先月ですが、京都の相国寺に行ってきました。

お目当ては、塔頭の光源院。

加藤晋さんの描いた襖絵が公開されています。
 
コロナ前から描き始め、2021年にお納めされたようですが、コロナを経てようやく落款を入れ、公開となったようです。
 
いつも日展で拝見するのを楽しみにしている、加藤晋さんの世界。広くて遠いあの山並みと里の風景。それをお寺で拝見できるのを楽しみにしていました。
 
 




(お庭は撮影できますが、室内は撮影できませんので、絵の画像は光源院さんのWebサイトからお借りしました。)
 
 
本堂に入ると、仏間と室中の間をはさむ、下の間に「春」、上の間に「夏秋冬」。
二つの世界がそこにありました。
 
「春」の間では、満開の桜に、目を奪われました。
 
行く前に画像で拝見した時には、桜の後ろの空が、襖を通り越え、その向こうへどこまでも広がっているようだと、見る前から感動していたのでした。
 
しかし、実際に絵の前に立つと、なにより桜の美しさに、思わず声がもれてしまいます。
 
 
とてもきれいでやさしい色なのです。
以前個展で板に描かれた桜の絵を拝見したときも思ったのですが、亡き人がこちらに微笑みかけてくれているようで、ちょっと泣きそうな気持になります。
 
半分、浄土をかいまみている?という感じもします。
あまりにきれいでやさしく、そうするとはかなくて悲しくなる、そういうきれいさがあるのかもしれないと思ったりしました。
 
そうはいっても、この絵のなかには、いろいろなものが息づいているのです。
里では狐の嫁入り行列が進み、桜の花蔭には小さな七福神たちがこっそり隠れています。
 
そう簡単には見つけられないのがまた、彼らのかわいいところなのです。
(光源院さんには、ネタバレのパネルも置かれていますが、これを見ては負けだと、意地でも自力で探し出す謎の意地…)。
 
拝観の方が次々にお入りになっていましたが、七福神を一人、二人と数えながら探し出していたり、懐かしい昔話の登場人物の話に花が咲いたり。

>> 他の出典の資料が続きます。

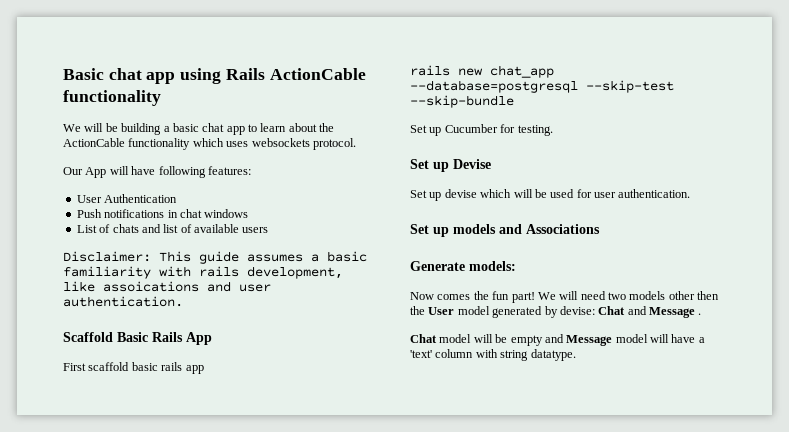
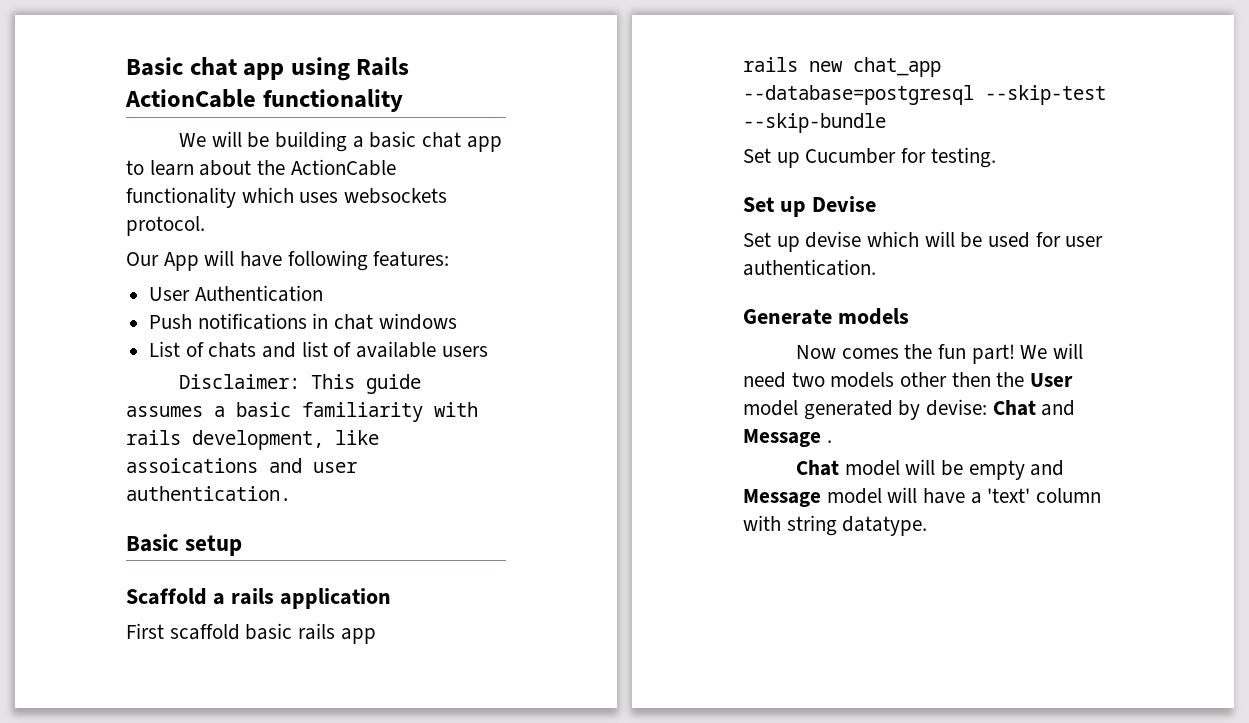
+ Basic setup
- Scaffold Basic Rails App
+ Scaffold a rails application
- Set up models and Associations
- Generate models:
+ Generate models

年配の方から若いカップルの方まで、こんなにみんなが楽しそうな美術館もお寺も、いままで見たことがないと思いました。
 
そして上の間の「秋冬夏」へ。
 
こちらにはさらに、昔話から出てきた多種多様な動物がいて、ますます探すのが楽しいのです。
三蔵法師の一行(自由すぎる猪八戒がかわいい)、クマ、龍、白へび、弧を描くキツネ。
かさ地蔵は私の大好きな昔話の一つです。
象がいましたが、これはお釈迦様の化身だということです。
桃太郎のキジもとてもかわいいし、子鬼たちに再会できたのも嬉しいです。
 
(門の看板に少し画像があります。)
 
それにしても、この4面の襖絵のなかに、夏秋冬と、気づけばいつのまにか季節が移り変わっているのです。

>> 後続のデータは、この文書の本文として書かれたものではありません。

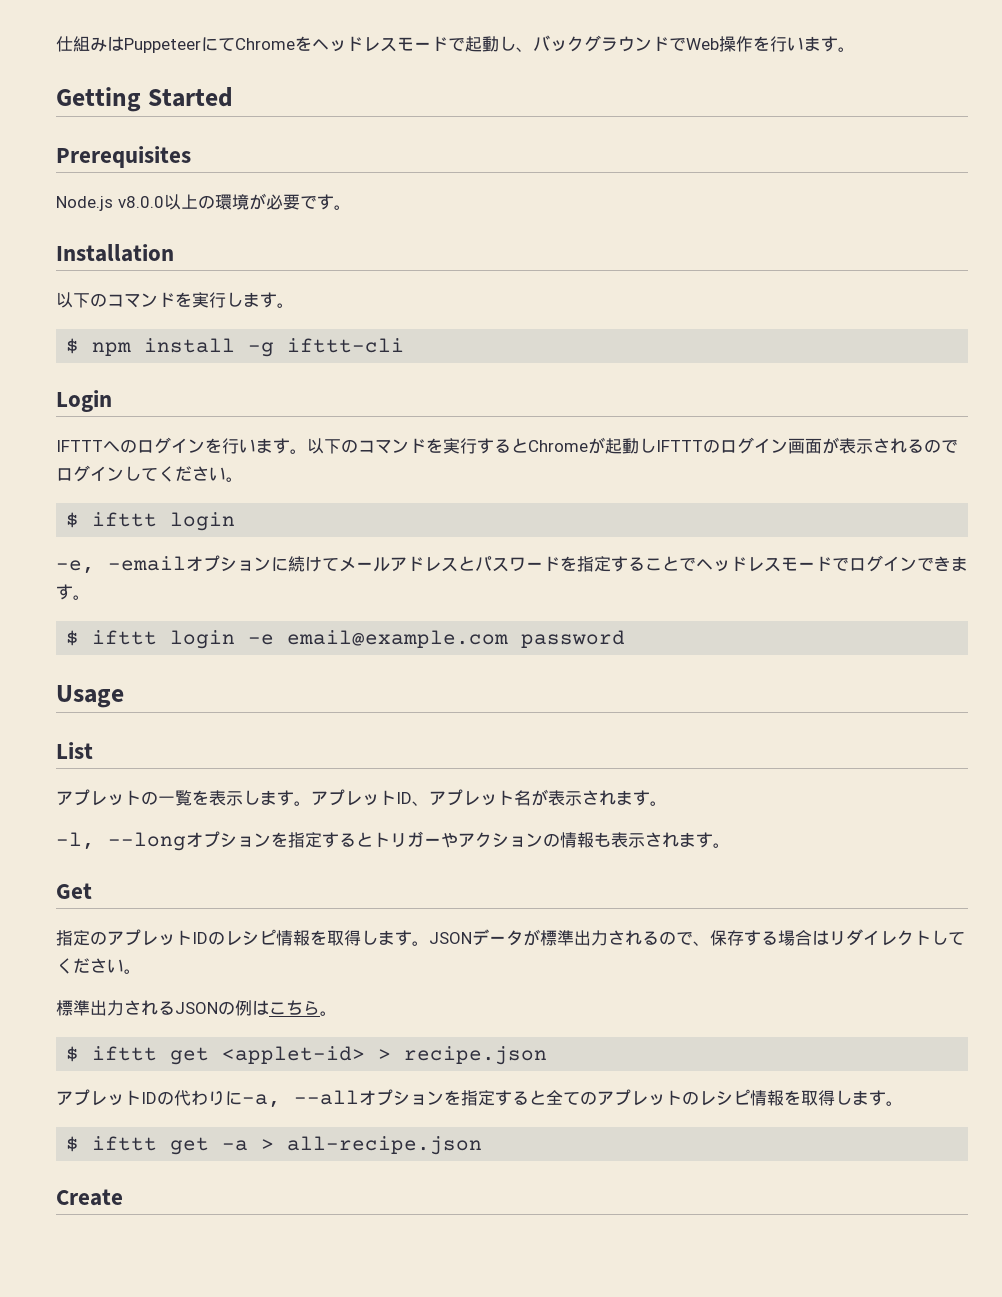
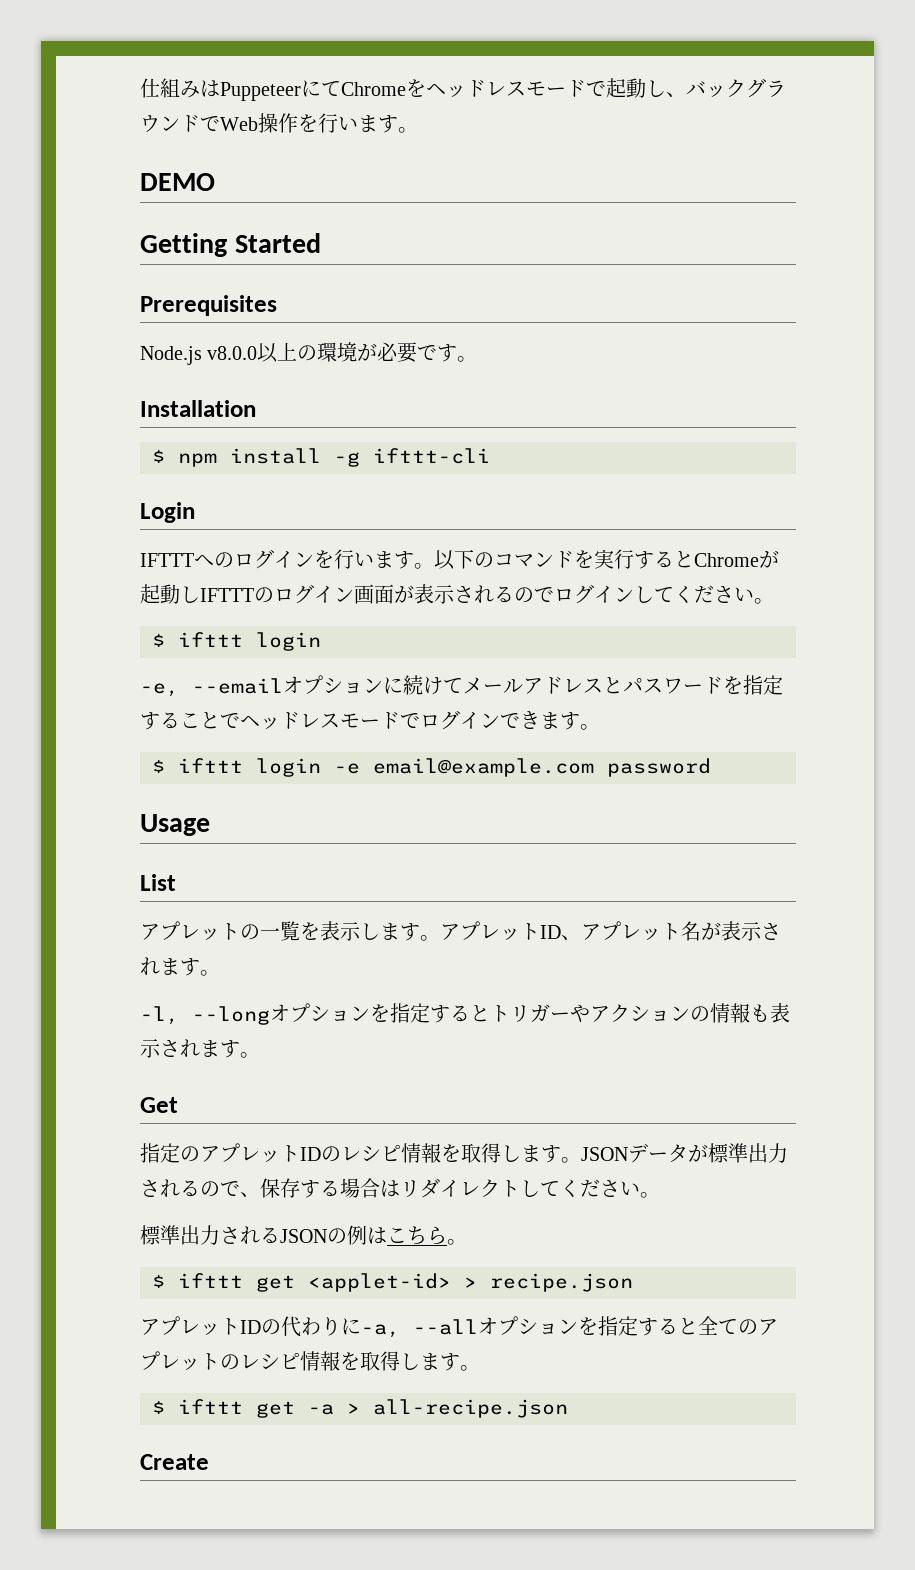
+ DEMO
- 以下のコマンドを実行します。
- -e, -emailオプションに続けてメールアドレスとパスワードを指定することでヘッドレスモードでログインできます。
+ -e, --emailオプションに続けてメールアドレスとパスワードを指定することでヘッドレスモードでログインできます。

そして、四季の果てに、凍る冬の世界が広がっていたことが印象的でした。
しんと凍った池の周辺は、幽玄な世界。
白い山並みを背に飛ぶ鶴の光景はとても美しくて、鶴の恩返しのラストも思い起こしつつ、心に残っています。
 
ひとがいなくなってから、もう一度春から戻って、畳に座って、四季の変化をめぐれたことは、至福の時でした。(なんなら布団しいて寝ながらみていたいレベル。)
 
視線が低くなると、絵にはちゃんと、この世界に入れる小径が描かれていることに気づき、
気づいたときにはもう意識は中に入ってしまっていて、遠くの山並みを改めて眺めているのでした。
こんなに広くて深い世界だけれど、里の風景、山の風景、どこを切り取ってみても、そこにも深い森が深まっていくので、見飽きません。

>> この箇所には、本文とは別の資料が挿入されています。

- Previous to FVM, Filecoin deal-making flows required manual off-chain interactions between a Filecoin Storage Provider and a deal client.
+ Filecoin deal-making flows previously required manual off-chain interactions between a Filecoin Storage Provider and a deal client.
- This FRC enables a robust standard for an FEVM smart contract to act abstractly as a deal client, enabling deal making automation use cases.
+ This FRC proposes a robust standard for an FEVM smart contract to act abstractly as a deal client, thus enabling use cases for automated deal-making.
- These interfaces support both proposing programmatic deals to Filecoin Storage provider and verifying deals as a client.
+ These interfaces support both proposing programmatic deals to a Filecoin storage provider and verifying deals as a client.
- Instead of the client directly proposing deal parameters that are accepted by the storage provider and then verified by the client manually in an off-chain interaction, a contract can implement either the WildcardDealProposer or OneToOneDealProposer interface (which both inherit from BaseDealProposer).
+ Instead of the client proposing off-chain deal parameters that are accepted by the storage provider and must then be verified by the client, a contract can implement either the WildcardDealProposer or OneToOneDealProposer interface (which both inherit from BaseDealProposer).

(それにしても山々は、近い山は木々の緑色に見えますが、遠くなると薄青に見えるのはどうしてか誰か教えてほしい。)
 
そもそも日本画は、自宅やお寺などのふすま絵や掛け軸や板戸として、空間をつくり上げていたのだと、改めて思われました。絵によって空間には風も吹き、温度も変わり、威圧の空間にも癒しの空間にもなりえます。
 
見る人が入るのと逆に、絵からは「風来坊」という風神雷神見習い中みたいな二人が飛びだしていました。まだ風や太鼓を制御不能みたいなところがエネルギーいっぱいで、ほほえましいです。
 
 
光源院にはまだまだ動物がたくさん。
室中の間の襖絵は、水田慶泉(1914~1997)が12支を描いています。
 
さらには、お庭にも12支の生き物がいるのです。(なぜかチーズ岩も。)
 
 
 
牛と兎は、「あ、そうかも」と思えました...
 
 
 
 
 
光源院は、足利義輝の菩提寺であり、義輝の院号から「光源院」と名付けられたそうです。
相国寺と言えば、若冲の承天閣美術館ですが、こちらの住持、維明周奎は相国寺の115代住持も務め、若冲の弟子であったと言うこと。維明周奎の描いた梅の掛け軸も展示されていました。
 
こんなにハートフルな空間の塔頭があるとは。
もし京都でにっこりほっこりしたいと思ったら、こちらがおすすめです。